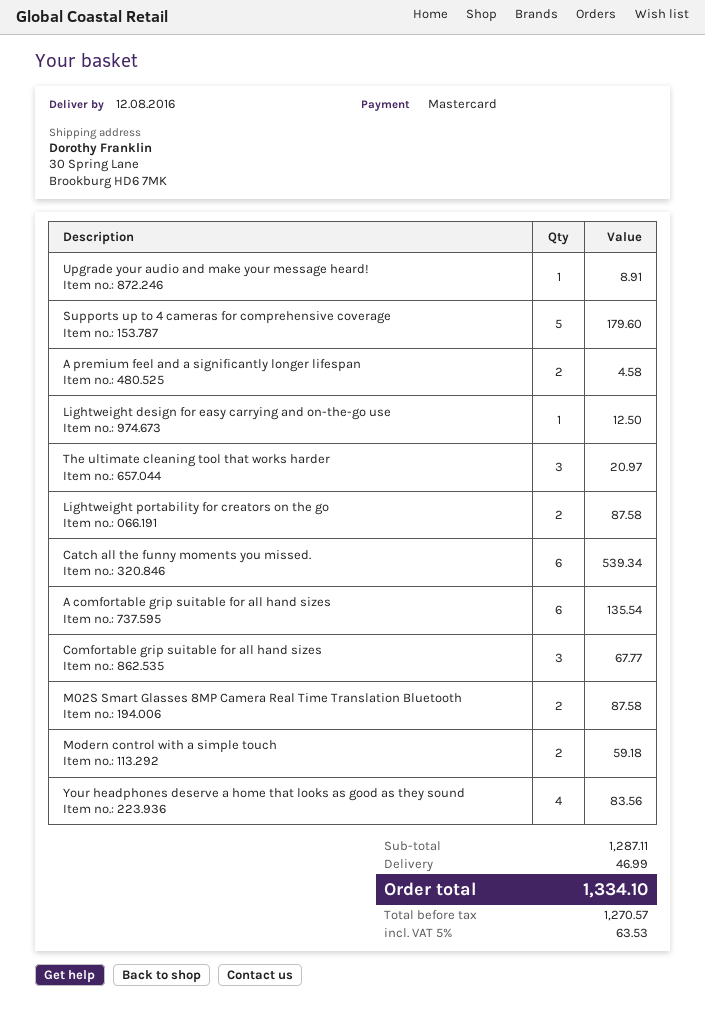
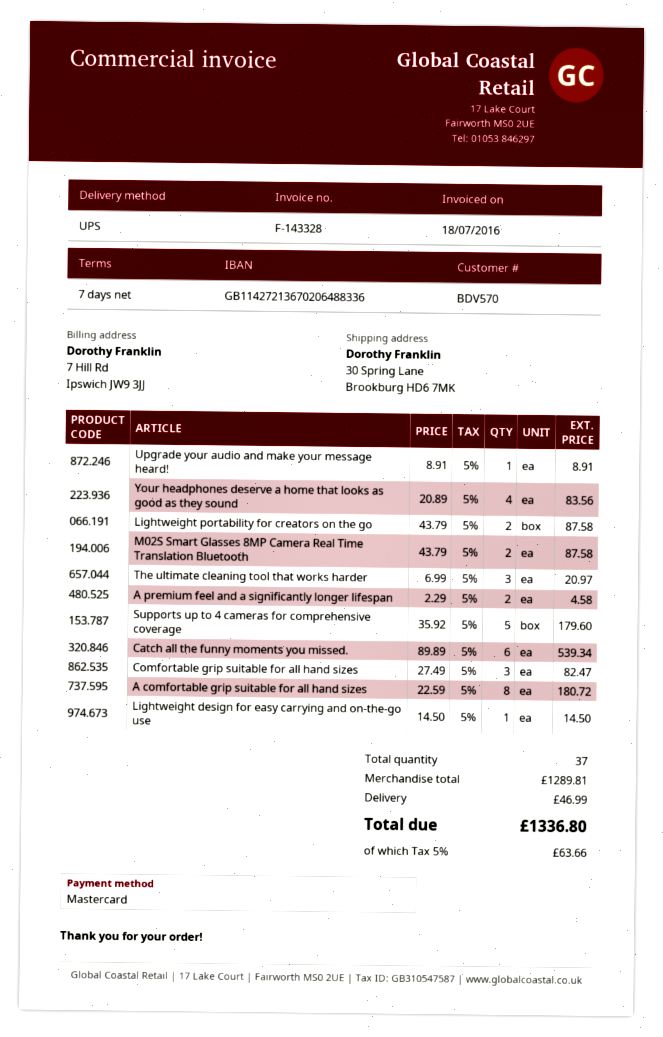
Lightweight design for easy carrying and on-the-go use: 1 for 12.50 -> 1 for 14.50
A comfortable grip suitable for all hand sizes: 6 for 135.54 -> 8 for 180.72
Comfortable grip suitable for all hand sizes: 3 for 67.77 -> 3 for 82.47
Modern control with a simple touch: 2 for 59.18 -> none
subtotal: 1287.11 -> 1289.81
tax: 5% = 63.53 -> 5% = 63.66
total: 1334.10 -> 1336.80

########

• Activity: Search the entries for the word "grip". Copy every line where it occurs.

• Output of the exercise:
A comfortable grip suitable for all hand sizes: 6 for 135.54 -> 8 for 180.72
Comfortable grip suitable for all hand sizes: 3 for 67.77 -> 3 for 82.47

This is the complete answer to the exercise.